TASK DESCRIPTION:
Below is a block of entries; repeat exactly the lines starting at the line that contains "BHR00515379 | 轮候排位: 364,977 -> 364,976" and ending at the line that contains "row order: DISCRIMINAÇÃO", both included.

Change detection outputs
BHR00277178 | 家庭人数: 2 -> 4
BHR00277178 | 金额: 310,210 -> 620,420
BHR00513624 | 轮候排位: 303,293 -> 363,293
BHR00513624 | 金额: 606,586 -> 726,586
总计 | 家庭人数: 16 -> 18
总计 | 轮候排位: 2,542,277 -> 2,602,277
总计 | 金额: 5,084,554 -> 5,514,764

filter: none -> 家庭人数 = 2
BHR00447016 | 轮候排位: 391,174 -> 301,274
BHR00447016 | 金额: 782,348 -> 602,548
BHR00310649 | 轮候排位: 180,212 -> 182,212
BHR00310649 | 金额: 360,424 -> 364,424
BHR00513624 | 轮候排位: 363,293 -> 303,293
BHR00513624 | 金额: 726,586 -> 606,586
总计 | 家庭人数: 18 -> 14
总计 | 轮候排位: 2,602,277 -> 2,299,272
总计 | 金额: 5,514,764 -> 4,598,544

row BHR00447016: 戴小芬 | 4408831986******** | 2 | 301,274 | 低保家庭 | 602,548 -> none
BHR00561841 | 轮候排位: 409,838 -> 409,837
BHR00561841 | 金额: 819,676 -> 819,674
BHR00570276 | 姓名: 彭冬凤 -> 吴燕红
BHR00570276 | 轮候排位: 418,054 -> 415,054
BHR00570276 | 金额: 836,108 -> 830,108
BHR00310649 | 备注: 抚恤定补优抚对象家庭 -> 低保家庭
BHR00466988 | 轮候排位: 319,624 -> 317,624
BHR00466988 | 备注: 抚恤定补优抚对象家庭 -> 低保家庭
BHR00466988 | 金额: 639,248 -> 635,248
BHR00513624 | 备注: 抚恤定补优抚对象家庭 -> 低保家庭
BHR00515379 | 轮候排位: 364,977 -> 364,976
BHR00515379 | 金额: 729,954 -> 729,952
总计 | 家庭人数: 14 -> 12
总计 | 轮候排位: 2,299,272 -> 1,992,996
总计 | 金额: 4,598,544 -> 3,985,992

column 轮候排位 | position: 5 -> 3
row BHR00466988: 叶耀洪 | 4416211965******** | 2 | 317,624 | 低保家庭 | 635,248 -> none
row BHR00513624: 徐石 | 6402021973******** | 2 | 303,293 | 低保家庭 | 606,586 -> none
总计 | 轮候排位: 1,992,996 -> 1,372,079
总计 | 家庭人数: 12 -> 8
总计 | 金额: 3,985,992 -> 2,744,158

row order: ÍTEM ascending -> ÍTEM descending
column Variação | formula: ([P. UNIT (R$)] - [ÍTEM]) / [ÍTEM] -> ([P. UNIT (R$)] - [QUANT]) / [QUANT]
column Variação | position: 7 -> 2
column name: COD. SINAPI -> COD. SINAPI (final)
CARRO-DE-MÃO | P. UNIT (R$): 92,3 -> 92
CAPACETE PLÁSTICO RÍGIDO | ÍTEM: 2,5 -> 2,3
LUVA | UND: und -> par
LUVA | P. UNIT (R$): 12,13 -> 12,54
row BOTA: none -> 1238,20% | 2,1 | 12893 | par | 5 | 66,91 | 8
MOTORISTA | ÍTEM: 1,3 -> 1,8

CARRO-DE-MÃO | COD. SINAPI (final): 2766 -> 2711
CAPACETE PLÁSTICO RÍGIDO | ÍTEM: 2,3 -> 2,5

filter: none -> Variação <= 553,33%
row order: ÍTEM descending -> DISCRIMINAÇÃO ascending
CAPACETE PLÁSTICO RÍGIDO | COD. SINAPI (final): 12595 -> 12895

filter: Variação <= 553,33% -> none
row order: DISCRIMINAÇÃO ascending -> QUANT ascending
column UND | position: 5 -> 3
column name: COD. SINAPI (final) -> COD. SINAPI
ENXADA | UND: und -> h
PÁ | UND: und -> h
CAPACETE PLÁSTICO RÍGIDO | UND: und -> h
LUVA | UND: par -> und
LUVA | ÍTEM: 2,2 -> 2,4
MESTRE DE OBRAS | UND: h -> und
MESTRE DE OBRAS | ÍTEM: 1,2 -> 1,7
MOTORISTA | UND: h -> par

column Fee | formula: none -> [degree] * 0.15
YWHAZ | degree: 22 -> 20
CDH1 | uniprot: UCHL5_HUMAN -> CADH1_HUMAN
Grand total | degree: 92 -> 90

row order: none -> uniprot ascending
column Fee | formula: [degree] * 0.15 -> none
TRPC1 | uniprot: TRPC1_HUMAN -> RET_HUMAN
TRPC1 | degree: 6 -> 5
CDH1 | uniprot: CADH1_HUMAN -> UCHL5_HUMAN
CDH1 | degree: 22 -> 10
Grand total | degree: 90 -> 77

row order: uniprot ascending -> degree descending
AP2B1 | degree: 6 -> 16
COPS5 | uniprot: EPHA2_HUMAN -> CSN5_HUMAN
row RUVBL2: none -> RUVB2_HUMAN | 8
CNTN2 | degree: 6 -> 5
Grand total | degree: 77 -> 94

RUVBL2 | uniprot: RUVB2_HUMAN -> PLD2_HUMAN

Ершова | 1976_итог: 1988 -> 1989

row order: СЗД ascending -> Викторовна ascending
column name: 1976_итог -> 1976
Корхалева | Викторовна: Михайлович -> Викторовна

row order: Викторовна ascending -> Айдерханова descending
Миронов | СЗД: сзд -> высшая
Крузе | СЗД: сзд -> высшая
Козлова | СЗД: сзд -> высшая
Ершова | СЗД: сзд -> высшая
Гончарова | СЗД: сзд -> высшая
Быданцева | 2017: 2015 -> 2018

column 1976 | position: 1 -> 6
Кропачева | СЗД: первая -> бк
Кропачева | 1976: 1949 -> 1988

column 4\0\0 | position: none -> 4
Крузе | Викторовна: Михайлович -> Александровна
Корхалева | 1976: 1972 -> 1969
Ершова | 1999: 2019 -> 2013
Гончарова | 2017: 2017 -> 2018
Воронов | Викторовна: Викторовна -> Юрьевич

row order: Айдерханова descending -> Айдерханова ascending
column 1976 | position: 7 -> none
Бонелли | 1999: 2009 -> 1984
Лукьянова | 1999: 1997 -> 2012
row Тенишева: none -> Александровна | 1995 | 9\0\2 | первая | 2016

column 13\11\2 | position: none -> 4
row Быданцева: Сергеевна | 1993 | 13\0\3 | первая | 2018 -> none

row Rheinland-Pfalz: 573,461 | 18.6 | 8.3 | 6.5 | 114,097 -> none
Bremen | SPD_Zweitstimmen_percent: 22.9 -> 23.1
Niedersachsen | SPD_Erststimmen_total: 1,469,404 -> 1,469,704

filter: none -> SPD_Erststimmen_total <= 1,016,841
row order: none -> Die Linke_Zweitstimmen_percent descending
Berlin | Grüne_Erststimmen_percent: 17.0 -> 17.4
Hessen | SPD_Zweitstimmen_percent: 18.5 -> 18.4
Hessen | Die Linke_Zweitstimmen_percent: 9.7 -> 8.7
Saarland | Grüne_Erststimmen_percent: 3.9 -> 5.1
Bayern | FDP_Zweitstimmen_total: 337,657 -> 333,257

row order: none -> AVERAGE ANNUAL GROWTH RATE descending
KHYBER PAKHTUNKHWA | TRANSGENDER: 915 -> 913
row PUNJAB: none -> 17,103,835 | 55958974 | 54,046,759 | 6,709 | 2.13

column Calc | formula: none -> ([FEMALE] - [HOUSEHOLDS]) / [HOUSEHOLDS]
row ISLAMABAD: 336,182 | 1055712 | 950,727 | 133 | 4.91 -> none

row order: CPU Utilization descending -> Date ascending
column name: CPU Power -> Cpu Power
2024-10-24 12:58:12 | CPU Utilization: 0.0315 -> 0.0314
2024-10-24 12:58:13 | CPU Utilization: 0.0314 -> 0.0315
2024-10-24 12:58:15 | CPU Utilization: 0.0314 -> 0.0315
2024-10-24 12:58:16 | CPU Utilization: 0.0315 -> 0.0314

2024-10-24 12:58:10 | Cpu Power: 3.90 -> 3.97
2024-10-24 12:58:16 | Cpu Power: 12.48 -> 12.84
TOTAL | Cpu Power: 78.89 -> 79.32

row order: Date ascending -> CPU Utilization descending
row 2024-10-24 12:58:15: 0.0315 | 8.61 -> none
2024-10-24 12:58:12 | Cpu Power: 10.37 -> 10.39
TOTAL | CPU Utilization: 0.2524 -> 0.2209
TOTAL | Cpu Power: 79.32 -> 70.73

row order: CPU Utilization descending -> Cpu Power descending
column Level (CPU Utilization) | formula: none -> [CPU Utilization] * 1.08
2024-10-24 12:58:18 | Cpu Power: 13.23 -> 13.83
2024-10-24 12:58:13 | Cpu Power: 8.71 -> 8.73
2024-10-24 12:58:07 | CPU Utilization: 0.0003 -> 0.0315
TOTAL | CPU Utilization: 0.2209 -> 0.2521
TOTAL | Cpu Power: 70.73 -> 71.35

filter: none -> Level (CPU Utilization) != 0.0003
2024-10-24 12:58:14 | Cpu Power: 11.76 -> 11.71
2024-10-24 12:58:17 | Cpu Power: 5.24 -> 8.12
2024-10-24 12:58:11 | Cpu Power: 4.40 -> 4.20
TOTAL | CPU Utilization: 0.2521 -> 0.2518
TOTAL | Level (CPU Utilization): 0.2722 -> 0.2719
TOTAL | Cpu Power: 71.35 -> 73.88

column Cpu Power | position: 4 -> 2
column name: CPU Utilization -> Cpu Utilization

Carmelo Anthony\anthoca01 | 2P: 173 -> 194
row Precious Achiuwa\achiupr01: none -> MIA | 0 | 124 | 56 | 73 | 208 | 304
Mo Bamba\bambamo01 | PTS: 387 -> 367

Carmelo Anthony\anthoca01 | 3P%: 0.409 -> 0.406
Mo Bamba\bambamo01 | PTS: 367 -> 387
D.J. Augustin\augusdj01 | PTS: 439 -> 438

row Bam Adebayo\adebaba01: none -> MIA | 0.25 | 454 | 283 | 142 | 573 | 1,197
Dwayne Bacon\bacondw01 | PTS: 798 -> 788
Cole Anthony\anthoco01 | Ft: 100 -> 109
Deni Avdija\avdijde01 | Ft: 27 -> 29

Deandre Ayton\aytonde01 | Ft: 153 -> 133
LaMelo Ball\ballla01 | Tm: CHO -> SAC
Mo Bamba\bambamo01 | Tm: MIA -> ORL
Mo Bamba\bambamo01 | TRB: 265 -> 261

REPLY TO THE TASK:
BHR00515379 | 轮候排位: 364,977 -> 364,976
BHR00515379 | 金额: 729,954 -> 729,952
总计 | 家庭人数: 14 -> 12
总计 | 轮候排位: 2,299,272 -> 1,992,996
总计 | 金额: 4,598,544 -> 3,985,992

column 轮候排位 | position: 5 -> 3
row BHR00466988: 叶耀洪 | 4416211965******** | 2 | 317,624 | 低保家庭 | 635,248 -> none
row BHR00513624: 徐石 | 6402021973******** | 2 | 303,293 | 低保家庭 | 606,586 -> none
总计 | 轮候排位: 1,992,996 -> 1,372,079
总计 | 家庭人数: 12 -> 8
总计 | 金额: 3,985,992 -> 2,744,158

row order: ÍTEM ascending -> ÍTEM descending
column Variação | formula: ([P. UNIT (R$)] - [ÍTEM]) / [ÍTEM] -> ([P. UNIT (R$)] - [QUANT]) / [QUANT]
column Variação | position: 7 -> 2
column name: COD. SINAPI -> COD. SINAPI (final)
CARRO-DE-MÃO | P. UNIT (R$): 92,3 -> 92
CAPACETE PLÁSTICO RÍGIDO | ÍTEM: 2,5 -> 2,3
LUVA | UND: und -> par
LUVA | P. UNIT (R$): 12,13 -> 12,54
row BOTA: none -> 1238,20% | 2,1 | 12893 | par | 5 | 66,91 | 8
MOTORISTA | ÍTEM: 1,3 -> 1,8

CARRO-DE-MÃO | COD. SINAPI (final): 2766 -> 2711
CAPACETE PLÁSTICO RÍGIDO | ÍTEM: 2,3 -> 2,5

filter: none -> Variação <= 553,33%
row order: ÍTEM descending -> DISCRIMINAÇÃO ascending
CAPACETE PLÁSTICO RÍGIDO | COD. SINAPI (final): 12595 -> 12895

filter: Variação <= 553,33% -> none
row order: DISCRIMINAÇÃO ascending -> QUANT ascending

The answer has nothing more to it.